Assume $f(x)>\epsilon$ for all $x\in (c,d).$

We will first assume $c>0.$

Then let $C_{(c,d)}=\{(x,y)\in[0,\infty)^2\mid ax+by\in (c,d)\}.$ This is an open subspace of $[0,\infty)^2.$

Given any $ax_0+by_0=0$ we can get $ax_0+b(y_0+y)\in (c,d)$ for $y\in (c/b,d/b).$ So this makes $C_{(c,d)}$ an infinite rectangle past a cutoff, of slope $(b,-a)$ and diagonal width parellel to the $y$-axis equal to $\frac{d-c}{b}.$ So this means $C_{(c,d)}$ has infinite measure, and $f(ax+by)>\epsilon$ for $(x,y)\in C_{(c,d)}.$

So the integral is not finite.

If $d<0,$ then we instead choose the points $(x_0+x,y_0)$ such that $a(x_0+x)+by_0\in (c,d).$ We again get an infinite rectangle.

Finally, if $c\leq 0<d$ then we can take $(c',d')=(d/2,d)$ and use one of the cases above.
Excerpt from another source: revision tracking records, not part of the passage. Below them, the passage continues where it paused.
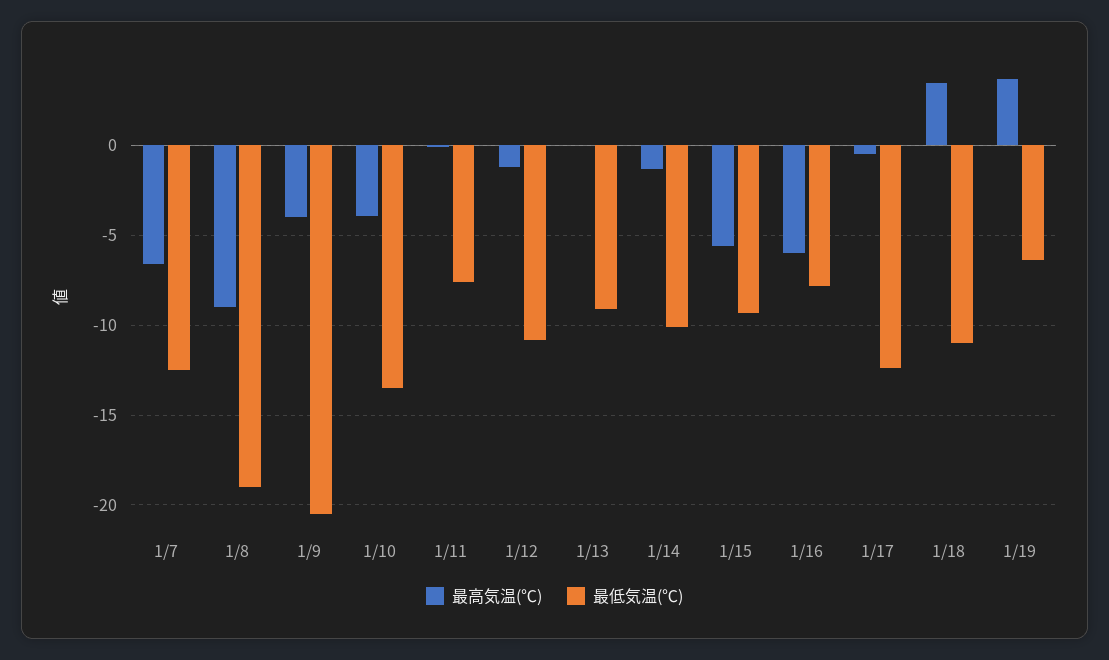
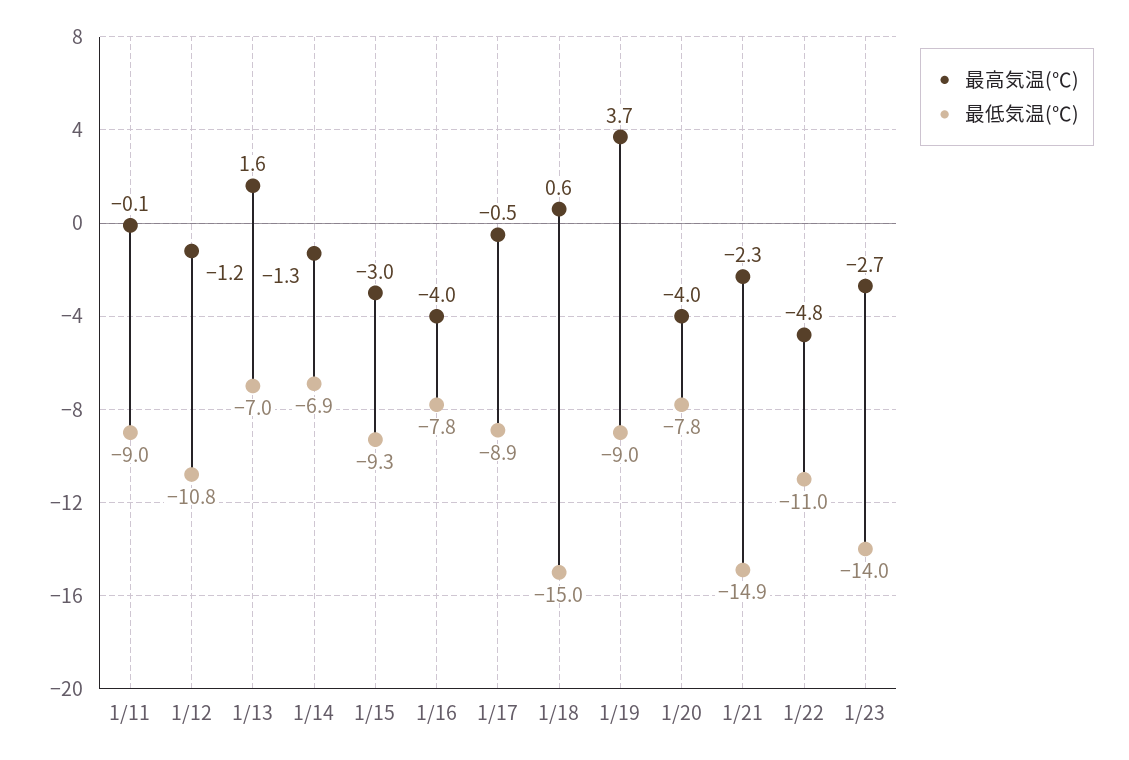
最高気温(℃), 1/7: -6.5 -> none
最低気温(℃), 1/7: -12.5 -> none
最高気温(℃), 1/8: -9 -> none
最低気温(℃), 1/8: -19 -> none
最高気温(℃), 1/9: -4 -> none
最低気温(℃), 1/9: -20.5 -> none
最高気温(℃), 1/10: -4 -> none
最低気温(℃), 1/10: -13.5 -> none
最低気温(℃), 1/11: -7.5 -> -9
最高気温(℃), 1/13: 0 -> 1.6
最低気温(℃), 1/13: -9 -> -7
最低気温(℃), 1/14: -10 -> -6.9
最高気温(℃), 1/15: -5.5 -> -3
最高気温(℃), 1/16: -6 -> -4
最低気温(℃), 1/17: -12.5 -> -8.9
最高気温(℃), 1/18: 3.5 -> 0.6
最低気温(℃), 1/18: -11 -> -15
最低気温(℃), 1/19: -6.5 -> -9
最高気温(℃), 1/20: none -> -4
最低気温(℃), 1/20: none -> -7.8
最高気温(℃), 1/21: none -> -2.3
最低気温(℃), 1/21: none -> -14.9
最高気温(℃), 1/22: none -> -4.8
最低気温(℃), 1/22: none -> -11
最高気温(℃), 1/23: none -> -2.7
最低気温(℃), 1/23: none -> -14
If $c<0=d,$ we take $(c',d')=(c,c/2).$

The same argument works if $f(x)<-\epsilon$ for all $x\in(c,d).$

You might get some non-absolute convergence, depending on the order of integration, if $\int_{\mathbb R} f(x)\,dx =0.$ But in general, if $f$ is continuous the integral will not converge.

Answer 2

I am posting an answer inspired by Thomas Andrews's answer:

Consider the map $g:{[0,\infty)^2 \to \mathbb{R}}$ where $g: (x,y) \mapsto ax_1 + bx_2 $. If $x_t,y_t$ satisfies $g(x_t,y_t) = t \neq 0$, then we can scale $(x_t,y_t)$ by any non-negative scalar to guarantee that the image of $g$ must contain $[0,\infty)$ or $(-\infty,0]$

Choose $f\in C_{c}^{\infty}(\mathbb{R}) $ such that $f(x) > \epsilon$ for some $(c,d)$ not containing $0$ in the image of $g$. (This is possible since $f$ is continuous.)
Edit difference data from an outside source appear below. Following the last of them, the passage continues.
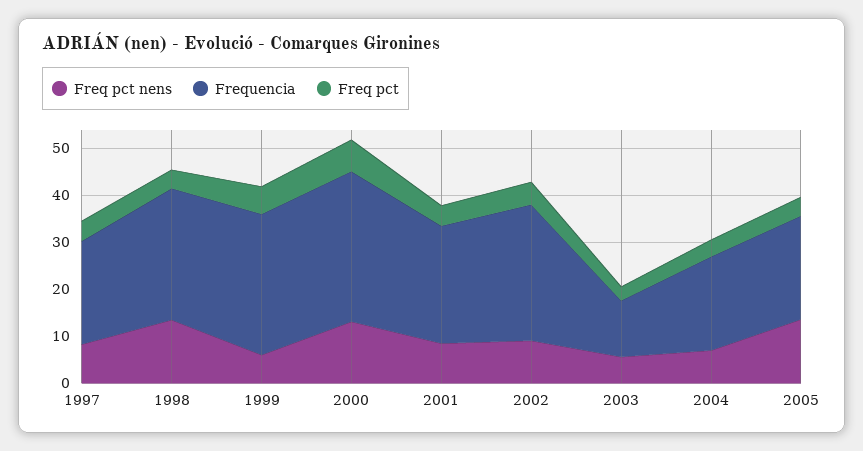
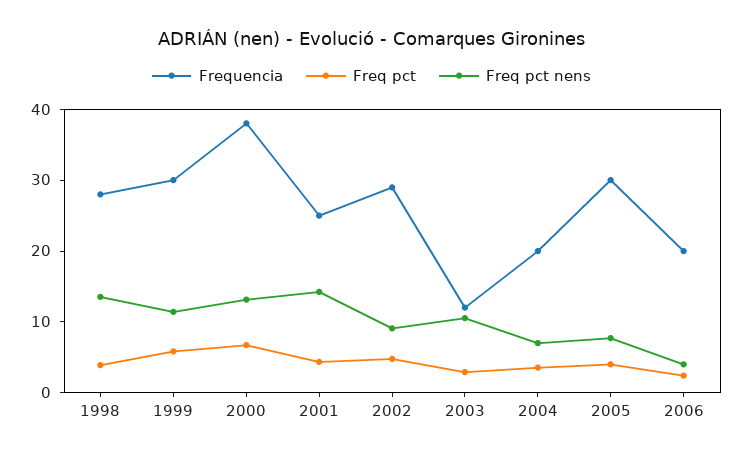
Freq pct nens, 1997: 8 -> none
Frequencia, 1997: 22 -> none
Freq pct, 1997: 4 -> none
Freq pct nens, 1999: 6 -> 12
Frequencia, 2000: 32 -> 38
Freq pct nens, 2001: 8 -> 14
Freq pct nens, 2003: 6 -> 10
Freq pct nens, 2005: 14 -> 8
Frequencia, 2005: 22 -> 30
Frequencia, 2006: none -> 20
Freq pct, 2006: none -> 2
Freq pct nens, 2006: none -> 4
Since $g$ is continuous and $(c,d)$ lies in the image of $g$, $g^{-1}(c,d)$ is a non-empty open subset of $[0,\infty)^2 $. Therefore, it contains an open rectangle $R$ of finite area. $g^{-1}(c,d)$ is closed under the translation of $K$ (which as mentioned, is a ray). So $K+R$ lies in $g^{-1}(c,d)$. But $K+R$ has infinite area and so

Therefore, \begin{align} \int_{ [0,\infty)^2 } f(a_1x+ a_2y) \ dx \ dy & \geq \int_{K + R} f(a_1x+ a_2y) \ dx \ dy \newline & \geq \int_{K+R} \epsilon \ dx \ dy \end{align}

which has infinite area.